He had been downright incredulous that she might even be hesitating to eat from the hand that had been extended to feed her. In a manner that was uncharacteristically proactive for him, he had called an extraordinary meeting of the directors and presented them with Javier’s plan, and Sophie had had to swallow the unpalatable reality that her past had caught up with her and was now about to join hands with her present.
Since then, with papers signed and agreements reached at the speed of light, the little office they had kept open in Notting Hill had been awash with frantic activity.
Sophie had refused to go. She had delegated that task to her brother, who had been delighted to get out of Yorkshire for a couple of weeks. He had reported back with gusto at the renovations being made and, inside, Sophie had quailed at the way she felt, as though suddenly her life was being taken over.
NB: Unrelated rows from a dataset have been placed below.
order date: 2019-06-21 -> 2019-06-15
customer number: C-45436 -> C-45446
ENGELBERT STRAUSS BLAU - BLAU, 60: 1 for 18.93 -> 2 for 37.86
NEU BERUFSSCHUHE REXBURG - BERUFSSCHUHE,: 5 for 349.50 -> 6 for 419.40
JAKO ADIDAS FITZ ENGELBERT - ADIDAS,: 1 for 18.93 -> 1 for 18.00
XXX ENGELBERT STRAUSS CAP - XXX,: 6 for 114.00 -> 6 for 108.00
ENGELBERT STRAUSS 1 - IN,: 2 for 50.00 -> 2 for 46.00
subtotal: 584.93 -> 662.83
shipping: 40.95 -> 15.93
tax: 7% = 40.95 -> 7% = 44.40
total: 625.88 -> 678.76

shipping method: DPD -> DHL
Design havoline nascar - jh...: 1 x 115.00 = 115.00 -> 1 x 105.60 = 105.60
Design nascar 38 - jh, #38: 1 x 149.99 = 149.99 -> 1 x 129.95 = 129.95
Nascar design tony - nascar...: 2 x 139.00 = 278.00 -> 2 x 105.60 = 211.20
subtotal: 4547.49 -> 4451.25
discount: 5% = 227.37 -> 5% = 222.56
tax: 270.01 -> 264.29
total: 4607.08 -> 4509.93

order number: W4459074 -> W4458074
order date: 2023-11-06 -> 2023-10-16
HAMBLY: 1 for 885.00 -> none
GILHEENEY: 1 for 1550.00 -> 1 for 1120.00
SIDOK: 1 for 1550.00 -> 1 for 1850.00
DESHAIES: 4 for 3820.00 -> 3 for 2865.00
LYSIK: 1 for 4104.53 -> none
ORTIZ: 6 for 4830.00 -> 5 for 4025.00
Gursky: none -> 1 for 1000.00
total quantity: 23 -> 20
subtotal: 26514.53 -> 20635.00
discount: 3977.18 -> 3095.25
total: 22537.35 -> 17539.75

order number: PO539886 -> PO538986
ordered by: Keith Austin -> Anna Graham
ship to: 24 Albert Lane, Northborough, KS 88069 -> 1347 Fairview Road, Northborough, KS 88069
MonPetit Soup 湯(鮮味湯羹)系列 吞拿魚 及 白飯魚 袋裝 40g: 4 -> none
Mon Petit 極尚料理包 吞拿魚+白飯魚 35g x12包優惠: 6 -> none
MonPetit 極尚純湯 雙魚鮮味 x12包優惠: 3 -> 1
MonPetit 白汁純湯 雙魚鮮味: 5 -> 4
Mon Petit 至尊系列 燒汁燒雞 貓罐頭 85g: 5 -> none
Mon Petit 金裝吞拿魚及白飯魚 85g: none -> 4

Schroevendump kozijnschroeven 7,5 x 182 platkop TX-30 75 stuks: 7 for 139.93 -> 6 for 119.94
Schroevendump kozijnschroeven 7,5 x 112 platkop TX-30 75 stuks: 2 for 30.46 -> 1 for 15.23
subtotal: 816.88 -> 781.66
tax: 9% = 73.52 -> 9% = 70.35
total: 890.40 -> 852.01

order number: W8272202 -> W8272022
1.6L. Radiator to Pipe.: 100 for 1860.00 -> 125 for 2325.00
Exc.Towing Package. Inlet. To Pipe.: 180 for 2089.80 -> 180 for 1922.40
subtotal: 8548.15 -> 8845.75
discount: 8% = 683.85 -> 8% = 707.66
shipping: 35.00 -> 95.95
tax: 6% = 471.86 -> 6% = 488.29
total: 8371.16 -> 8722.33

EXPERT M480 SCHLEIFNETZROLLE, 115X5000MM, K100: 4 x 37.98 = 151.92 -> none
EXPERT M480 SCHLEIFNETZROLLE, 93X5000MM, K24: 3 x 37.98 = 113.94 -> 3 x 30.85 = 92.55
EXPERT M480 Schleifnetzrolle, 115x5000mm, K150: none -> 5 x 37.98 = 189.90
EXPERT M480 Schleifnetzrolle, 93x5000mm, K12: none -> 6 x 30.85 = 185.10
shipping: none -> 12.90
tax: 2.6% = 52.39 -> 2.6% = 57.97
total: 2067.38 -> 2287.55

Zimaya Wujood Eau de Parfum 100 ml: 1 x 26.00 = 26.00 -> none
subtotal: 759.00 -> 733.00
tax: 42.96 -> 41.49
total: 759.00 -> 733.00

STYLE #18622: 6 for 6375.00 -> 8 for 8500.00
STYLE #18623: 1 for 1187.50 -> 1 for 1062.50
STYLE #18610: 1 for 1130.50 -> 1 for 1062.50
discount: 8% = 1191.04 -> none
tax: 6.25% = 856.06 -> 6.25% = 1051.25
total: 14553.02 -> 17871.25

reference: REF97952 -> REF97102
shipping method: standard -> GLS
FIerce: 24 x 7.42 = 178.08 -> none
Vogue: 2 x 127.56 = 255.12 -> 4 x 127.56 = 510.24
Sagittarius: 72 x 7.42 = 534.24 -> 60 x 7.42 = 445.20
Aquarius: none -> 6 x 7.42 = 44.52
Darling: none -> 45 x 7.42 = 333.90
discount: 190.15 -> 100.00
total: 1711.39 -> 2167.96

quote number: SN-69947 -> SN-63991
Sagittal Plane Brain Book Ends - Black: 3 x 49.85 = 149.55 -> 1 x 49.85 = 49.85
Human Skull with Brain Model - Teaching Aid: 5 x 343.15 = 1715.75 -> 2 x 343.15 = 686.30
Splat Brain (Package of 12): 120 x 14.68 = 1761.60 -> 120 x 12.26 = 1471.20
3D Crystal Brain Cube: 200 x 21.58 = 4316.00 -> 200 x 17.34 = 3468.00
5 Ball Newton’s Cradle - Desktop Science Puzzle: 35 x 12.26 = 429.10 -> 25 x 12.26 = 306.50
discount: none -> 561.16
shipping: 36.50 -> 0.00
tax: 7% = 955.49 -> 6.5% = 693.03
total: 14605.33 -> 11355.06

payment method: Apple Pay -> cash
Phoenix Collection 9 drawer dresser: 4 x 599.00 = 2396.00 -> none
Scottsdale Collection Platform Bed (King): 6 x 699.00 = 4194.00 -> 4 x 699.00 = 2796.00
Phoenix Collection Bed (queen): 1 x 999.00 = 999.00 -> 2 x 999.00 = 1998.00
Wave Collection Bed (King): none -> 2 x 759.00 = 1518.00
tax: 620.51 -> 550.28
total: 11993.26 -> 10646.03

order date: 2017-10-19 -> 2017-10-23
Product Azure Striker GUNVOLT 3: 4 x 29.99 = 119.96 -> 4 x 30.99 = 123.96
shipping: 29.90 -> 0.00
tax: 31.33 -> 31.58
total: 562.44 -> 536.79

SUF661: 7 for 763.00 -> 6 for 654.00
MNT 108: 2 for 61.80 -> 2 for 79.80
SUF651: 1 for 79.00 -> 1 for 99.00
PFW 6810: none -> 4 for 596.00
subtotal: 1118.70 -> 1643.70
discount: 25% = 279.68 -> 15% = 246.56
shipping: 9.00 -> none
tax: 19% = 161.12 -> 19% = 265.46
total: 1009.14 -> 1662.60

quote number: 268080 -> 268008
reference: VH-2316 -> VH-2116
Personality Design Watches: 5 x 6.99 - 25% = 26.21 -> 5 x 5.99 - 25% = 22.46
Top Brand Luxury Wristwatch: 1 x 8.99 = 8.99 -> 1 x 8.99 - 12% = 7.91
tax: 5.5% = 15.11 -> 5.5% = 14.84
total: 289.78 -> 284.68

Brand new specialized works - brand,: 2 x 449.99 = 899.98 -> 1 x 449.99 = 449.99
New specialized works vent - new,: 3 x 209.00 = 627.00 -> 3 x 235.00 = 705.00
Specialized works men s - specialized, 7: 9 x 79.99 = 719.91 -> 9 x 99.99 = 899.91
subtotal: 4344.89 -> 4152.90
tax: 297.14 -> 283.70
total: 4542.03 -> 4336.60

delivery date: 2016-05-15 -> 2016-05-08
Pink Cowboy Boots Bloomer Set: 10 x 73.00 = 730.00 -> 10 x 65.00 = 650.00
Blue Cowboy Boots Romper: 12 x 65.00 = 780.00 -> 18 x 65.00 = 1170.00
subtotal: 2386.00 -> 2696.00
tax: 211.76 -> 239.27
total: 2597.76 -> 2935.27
She knew she was being ridiculous.
Javier had agreed to see them because of their old connection but there had been nothing there beyond that historic connection. He had made no attempts to pursue any conversations about what had happened between them. He had been as cool as might have been expected given the circumstances of their break-up and she was in no doubt that the only reason he had agreed to help them was because he could see a profit in what was being offered.
Money was what he cared about and she suspected that he would be getting a good deal out of them. They were, after all, in the position of the beggars who couldn’t be choosers.
Hadn’t he greeted her with all the information he had accumulated about the company?
He had done his homework and he wouldn’t be offering them a rescue package if he wasn’t going to get a great deal out of it.
She brushed her skirt, neatened her blouse and inspected herself in the mirror in the hallway, but she wasn’t really seeing her reflection. She was thinking, persuading herself that his attitude towards her made everything much easier. For him, the past was history. What he had with her now was a business deal and one that had fallen into his lap like a piece of ripe fruit that hadn’t even needed plucking from the tree.
Maybe in some distant corner of his mind there was an element of satisfaction that he was now in a position to be the one calling the shots, but if that was the case, he would have to have cared one way or another about her and he didn’t.
The effect he still had on her was not mutual. And even her responses to him were an illusion, no more than a reminder of the power of nostalgia, because truthfully her heart was safely locked away, never again to be taken out to see the light of day.
She blinked and focused on the tidy image staring back at her. Everything in place. In a few minutes the taxi would come to take her to the station. A month ago, she would have hit the bus stop, which was almost a mile away, but he had deposited a large advance of cash in the company account to cover expenses and to ensure that everyone on the payroll was compensated for the overtime which they had contributed over the months and which had not been paid.
She would take the taxi to the station and then the train down to London so that she could see the final, finished product, the newly refurbished offices in which she would be stationed for as long as it took to get things up and running.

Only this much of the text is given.